Monday, February 19, 2007

what I did on my holiday weekend

I didn't get to see my father, stepmother, or brother over Christmas, so I took Friday off and took the train to Washington, DC, for a quick weekend visit. My dad had warned me on Wednesday that they didn't have electricity at the house because of the bad weather, so he suggested I ask my brother if I could stay there should the power not be back on by the time I arrived. (Regular readers of my escapades may remember my ill-fated vacation to visit my family in September 2003, when I arrived just in time for a hurricane to knock out power for most of a week.) As of Friday afternoon the power was still off at his house. I went straight downtown and met a friend for lunch, then went over to my dad's office and met some of his co-workers who were my co-workers ten years ago when I worked at Georgetown. Then we went home. As we pulled up to the house, we could see that the floodlight in the backyard was on, as were lights in the neighboring houses. When we walked up to the front door, the power went out again. So we went out for dinner. Two hours later, we came back to a still-dark house. We sat in the kitchen with the TV running off a battery and the stovetop burners providing a bit of heat. When the power did come back on around 8:30 PM, we kept the lights off for a few more minutes, not wanting to tempt fate. But except for a few quick hiccups over the next 24 hours, the power was back on for good at that point. My brother didn't get a houseguest after all.

On Saturday I went back downtown to meet some other friends for lunch. When I got back home, my dad and my brother and I discussed home theater systems for the better part of two hours. I'm ready to start upgrading my home audio and video setup to HD and surround sound, so A/V was a big topic all weekend. After much debate and argument, Michael and I decided to go to one of the high-end electronics stores nearby just to look. Well, it was 5:55 PM, and they closed at 6. So we went to Best Buy instead. We left with a few of my questions answered, but added a few new ones to my list. And I knew this already, but it's refreshing to hear a Best Buy blue shirt tell a customer "I'm the only one here, and I don't know anything about this stuff."

I came back to New York on Sunday evening, just in time to get to a friend's apartment to watch "The Amazing Race" and "Grease! You're The One That I Want!" I hadn't intended to watch the second show, but my friends insisted, and I didn't have to work on Monday, so what the hell.

I spent Monday relaxing at home and at the movies, and then at Best Buy in Manhattan looking once more at home theater equipment. One guy shopping for his own system tried to sell me on a Bose system that cost $1000. I'm looking to spend about half that on the audio half of my new system. Besides, I'm not about to take advice from a guy who's spending the money he earned after he got hit by a car. I think I've found the audio system I want to buy, but I'm going to comparison shop at a few other stores first. I'd love to buy something this week and have everything in place before I host an Oscar party this Sunday evening, but that might be pushing it. And I want to do my tax forms first. If I'm getting a refund, I know what I'm spending it on this year.

Sunday, December 31, 2006

the last post of 2006

I considered writing a long, month-by-month year-in-review post, but I don't have that kind of time and I don't really think anyone wants to read it. I've got the archives for that. Instead, I'd prefer to reflect on the year that's gone by and think about how I can improve myself in 2007.

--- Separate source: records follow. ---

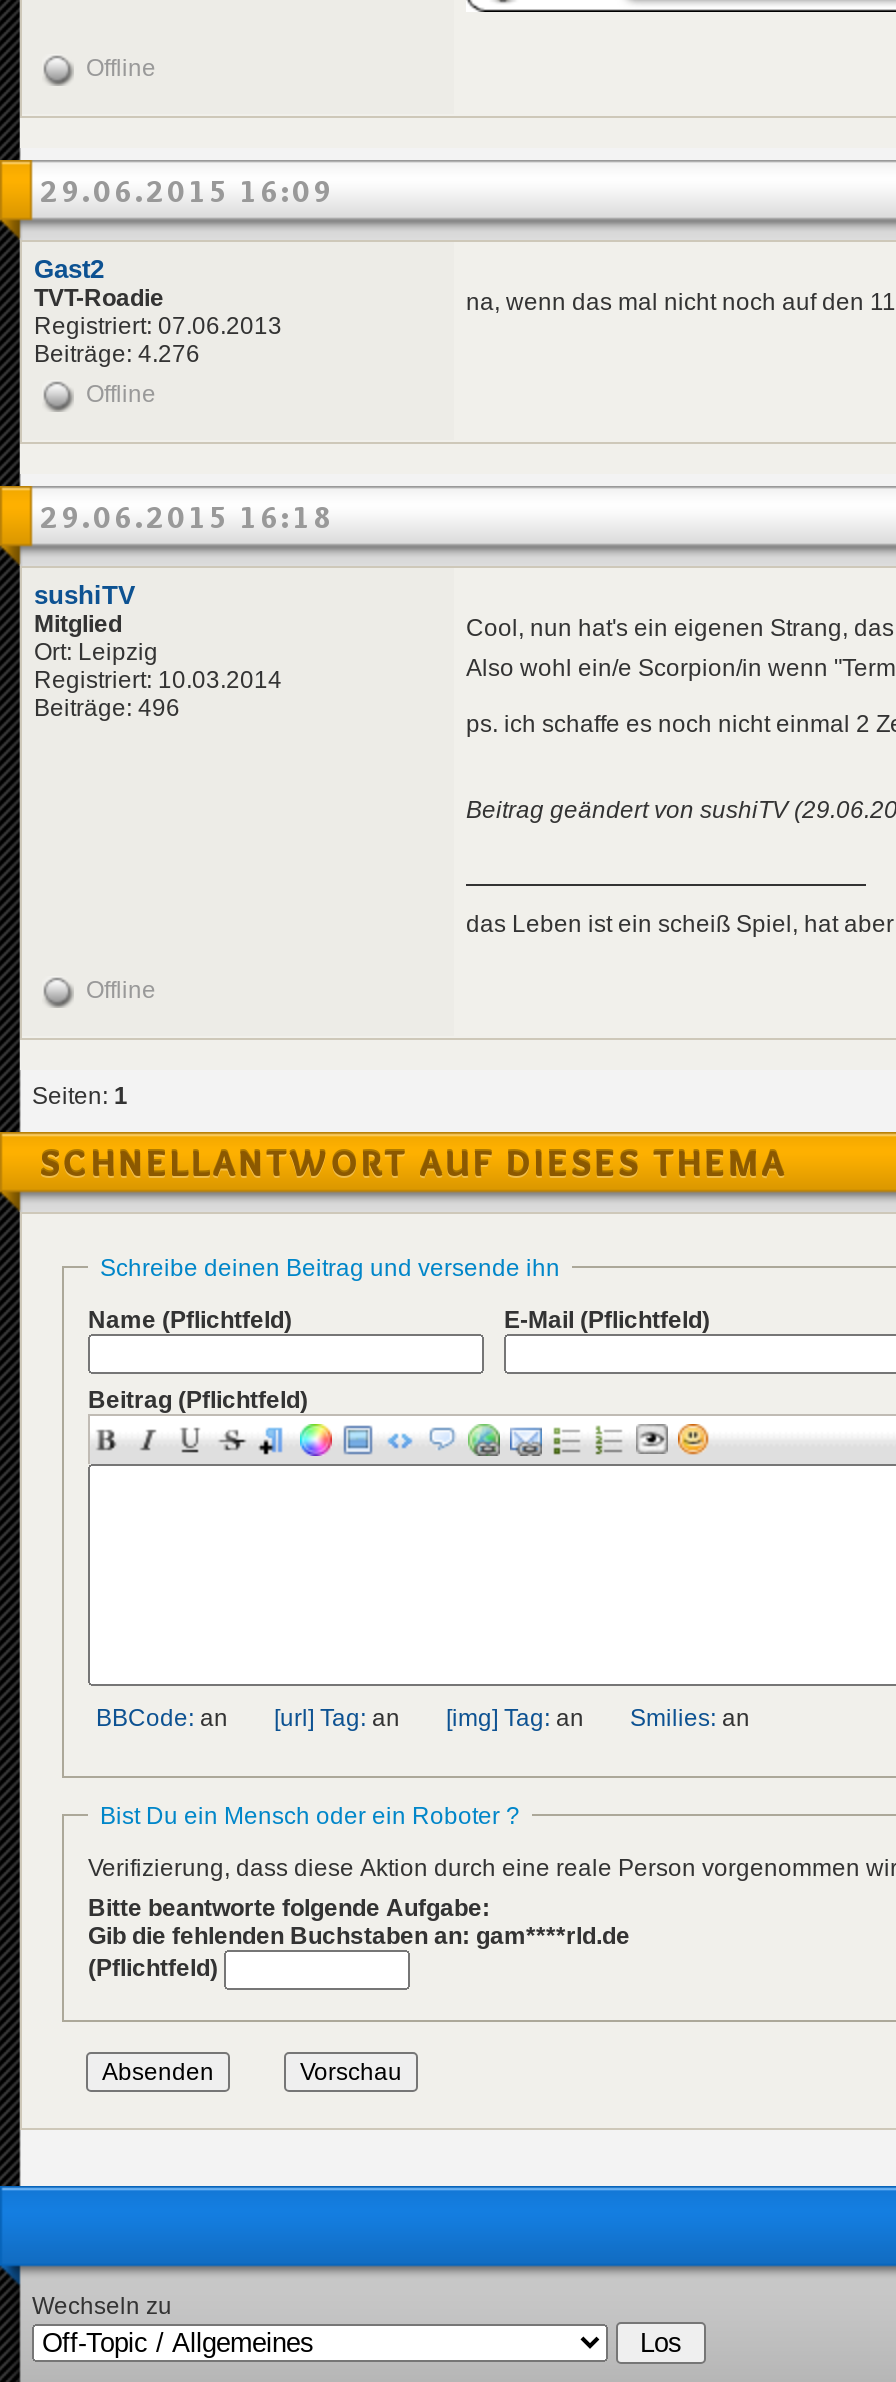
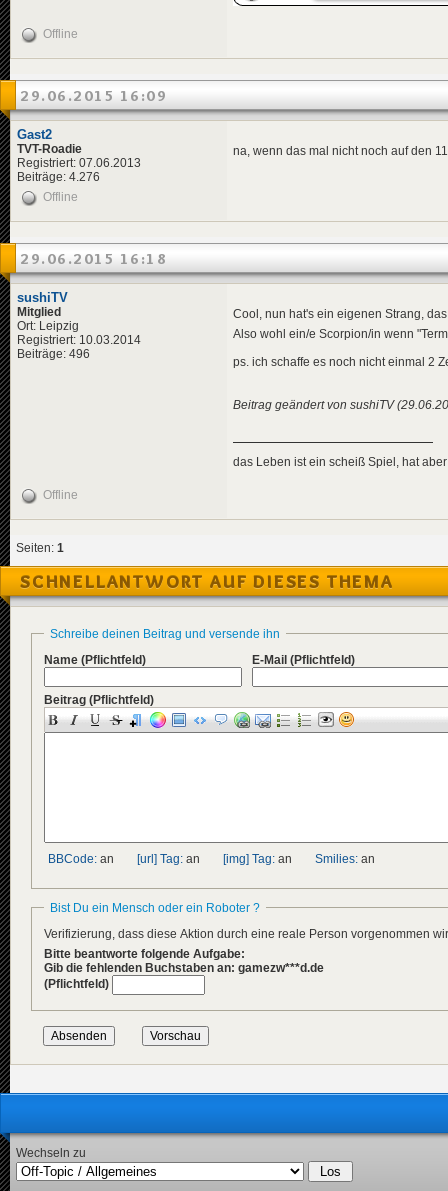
- Gib die fehlenden Buchstaben an: gam****rld.de
+ Gib die fehlenden Buchstaben an: gamezw***d.de
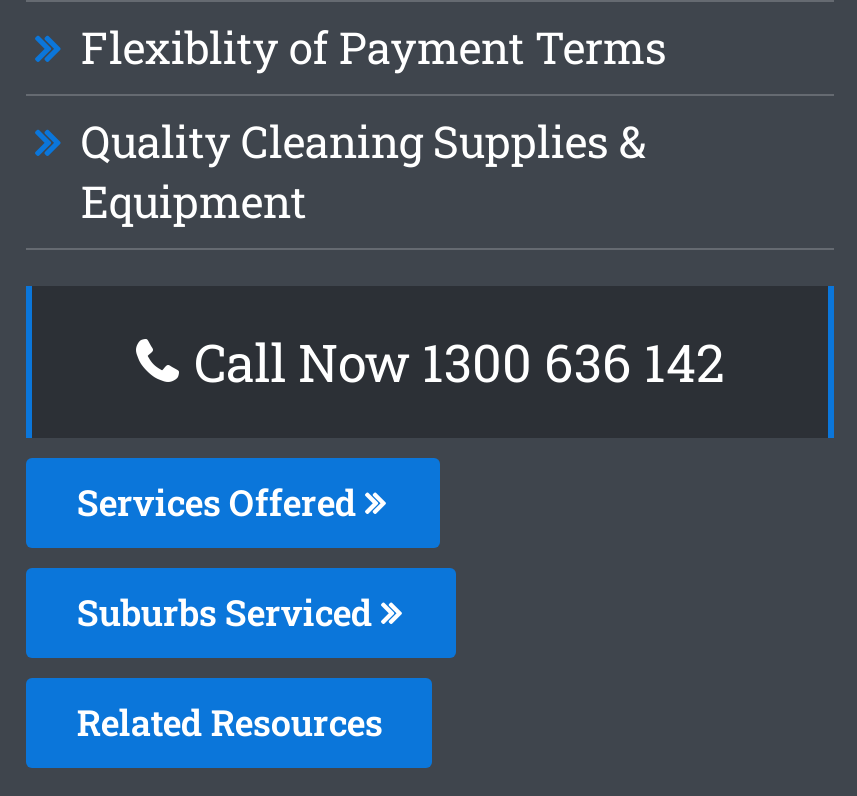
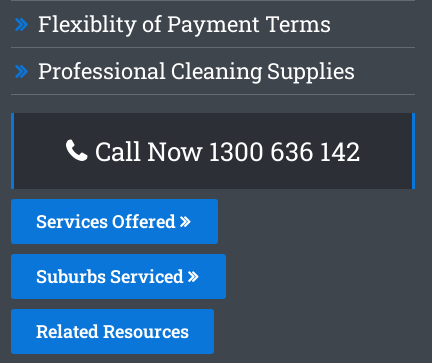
- Quality Cleaning Supplies &
- Equipment
+ Professional Cleaning Supplies
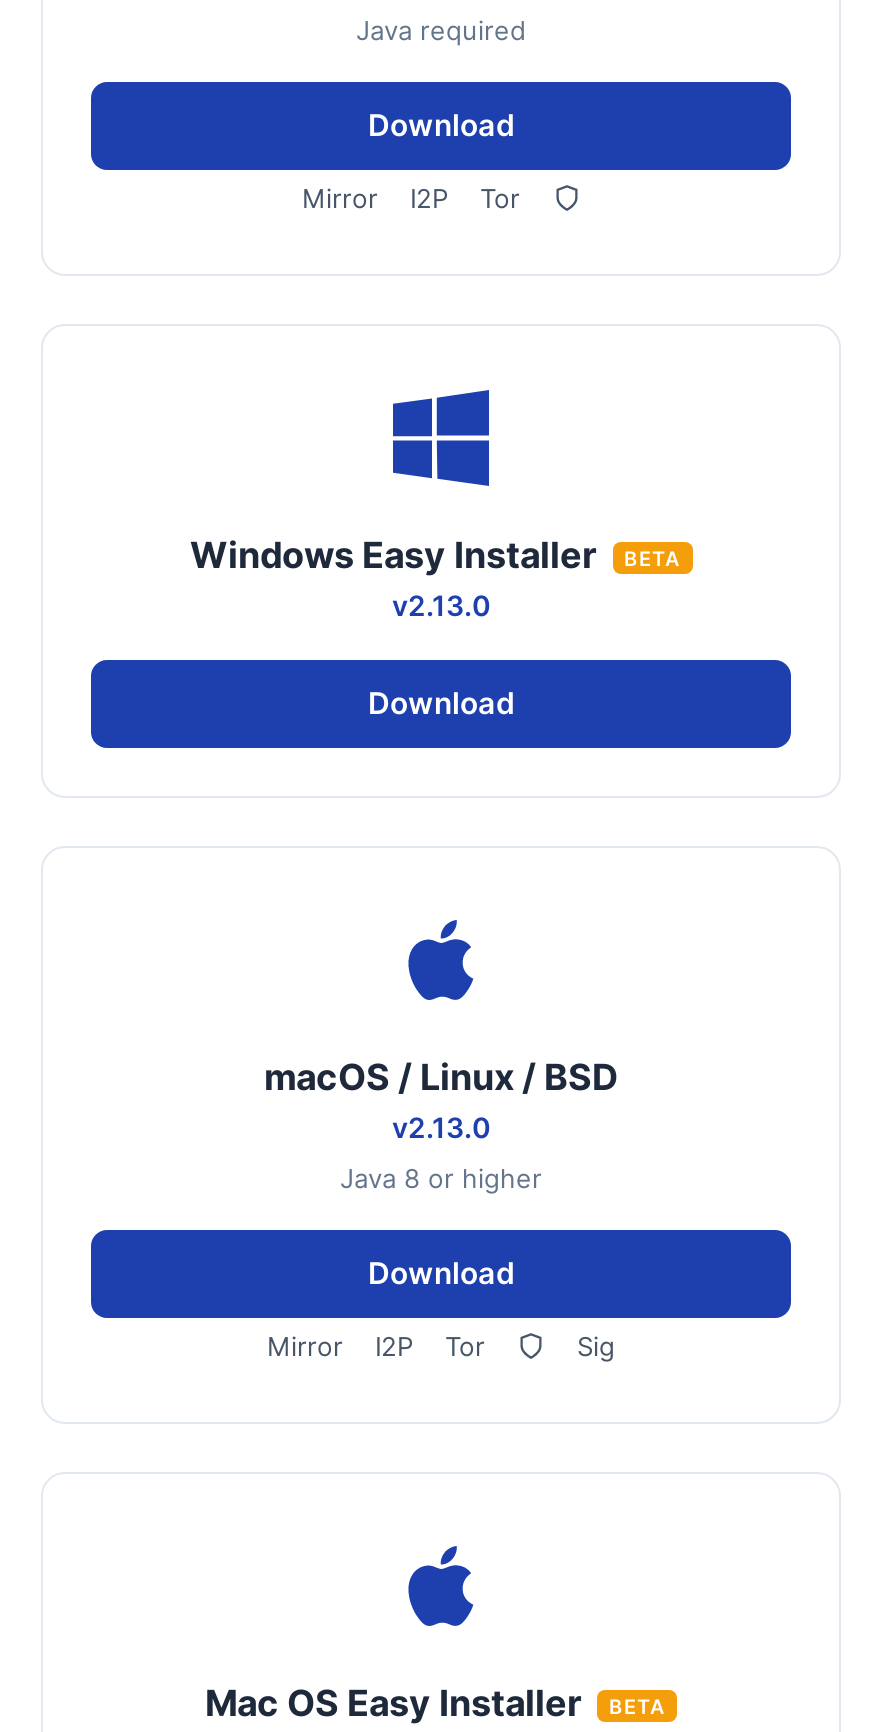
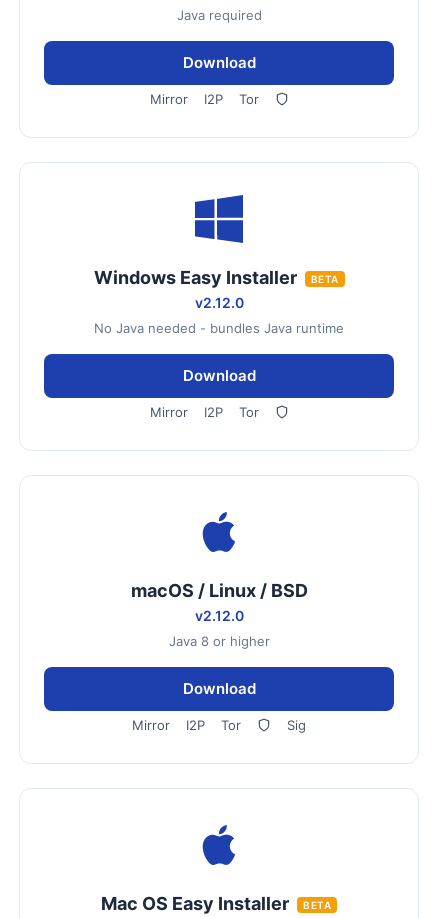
- v2.13.0
+ v2.12.0
+ No Java needed - bundles Java runtime

+ Mirror
+ I2P
+ Tor

- v2.13.0
+ v2.12.0
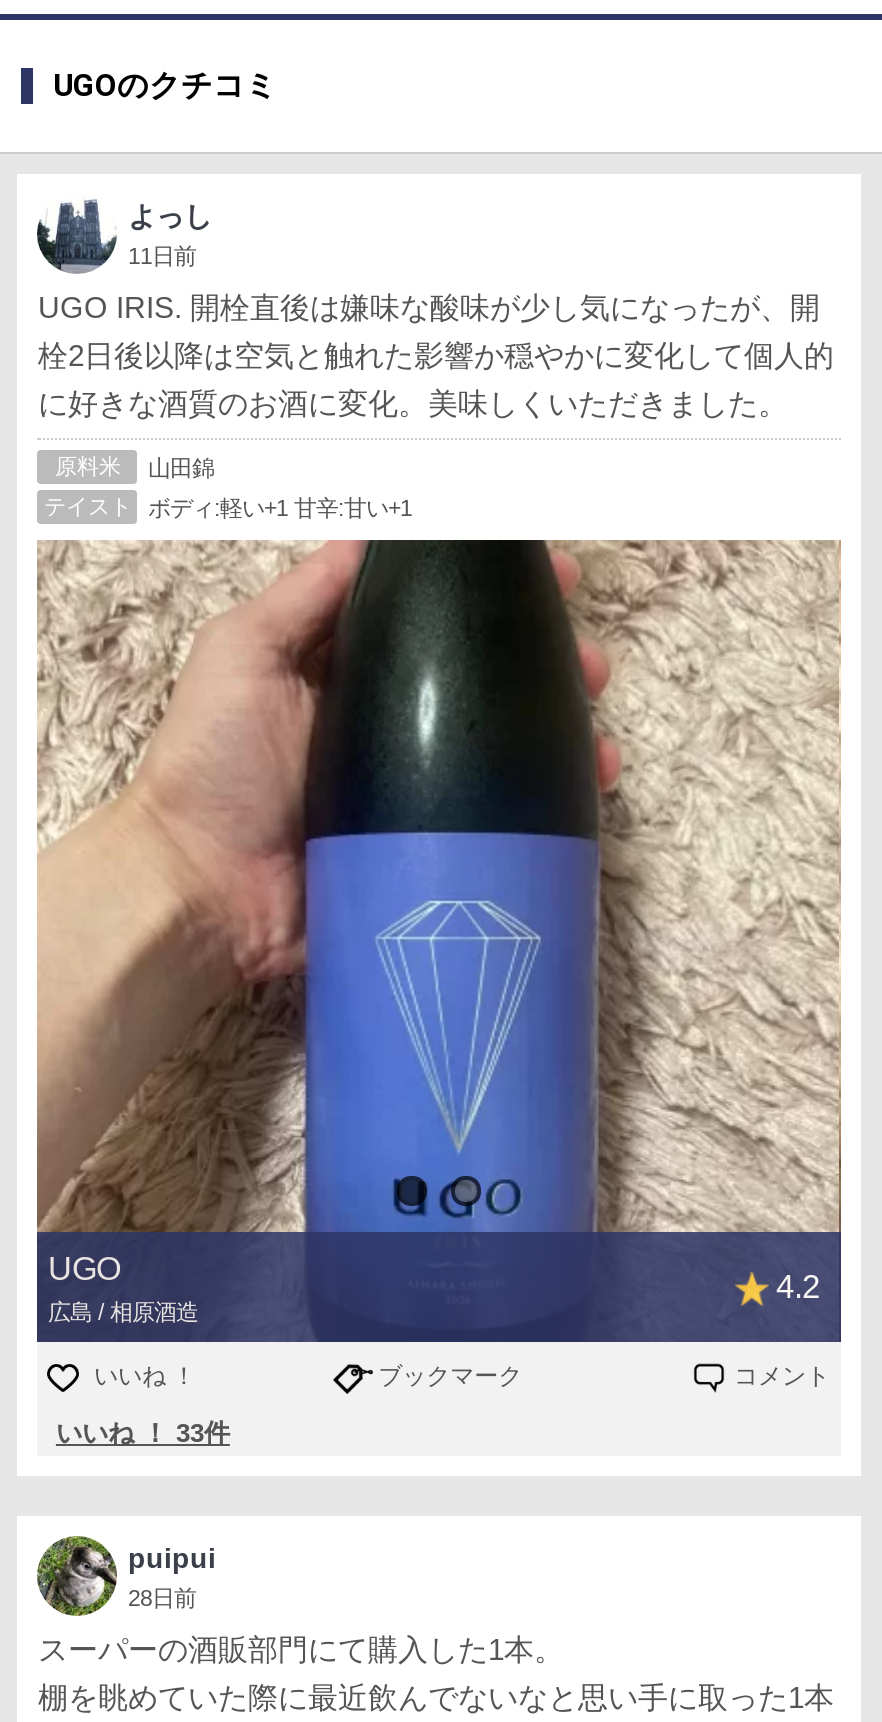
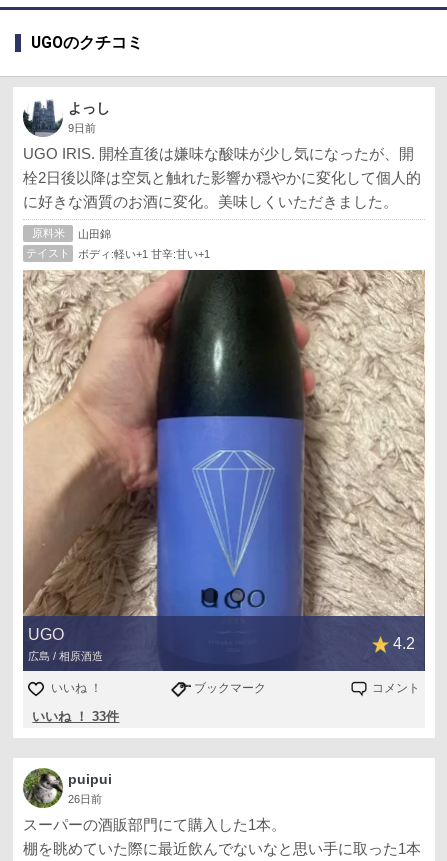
- 11日前
+ 9日前

- 28日前
+ 26日前
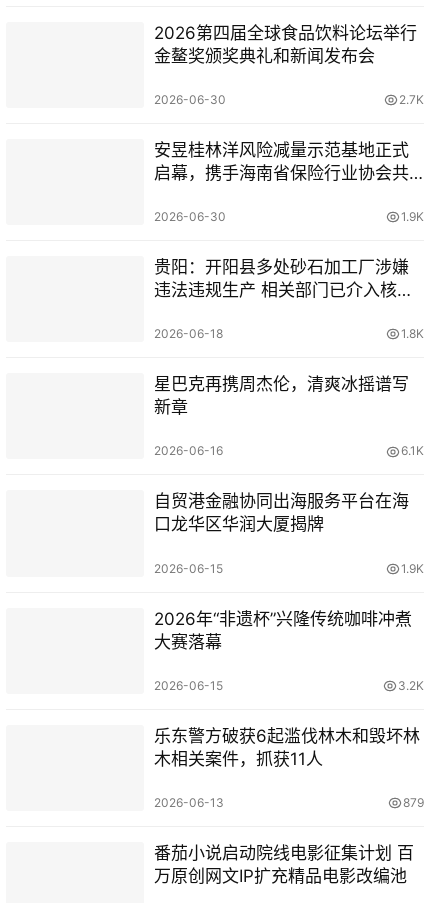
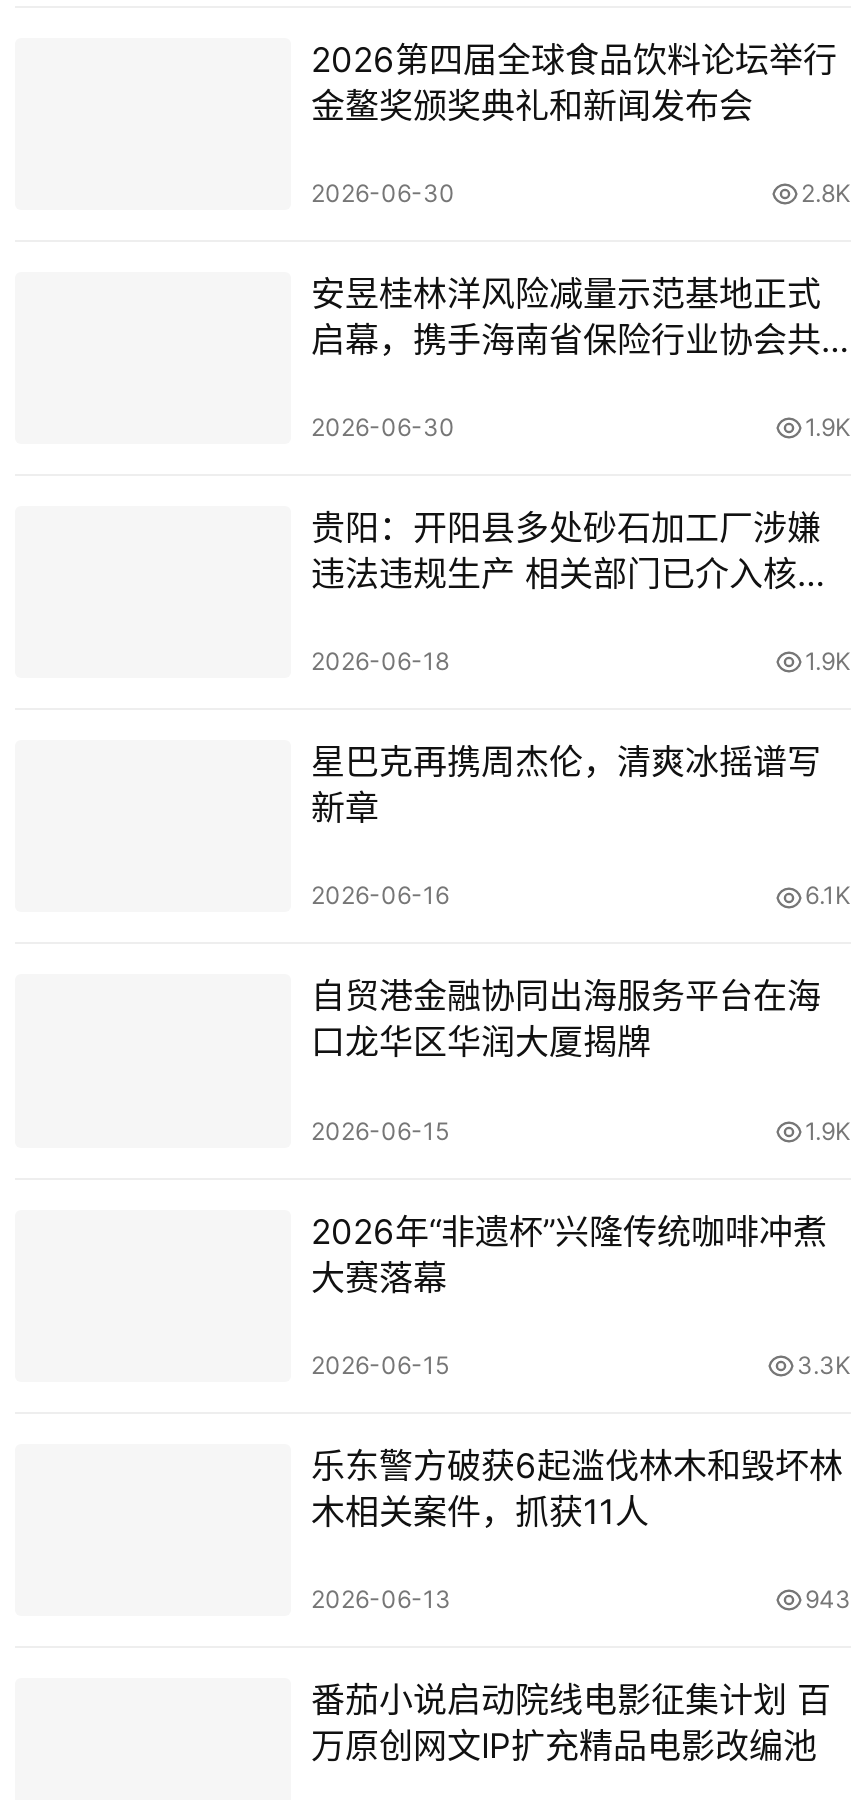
- 2.7K
+ 2.8K

- 1.8K
+ 1.9K

- 3.2K
+ 3.3K

- 879
+ 943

I knew going in that getting divorced in 2006 would be a good thing. My marriage had been over for a long time and it was just a matter of my ex-wife and I facing that fact and taking care of business. I don't bear her any ill will after everything that happened, and I hope that she and I can continue to be friends. Being single has turned out to be more fun than I thought. However, I've been seeing someone for a while now, and it's going incredibly well, and I hope that relationship continues to grow. I've got a good feeling about it.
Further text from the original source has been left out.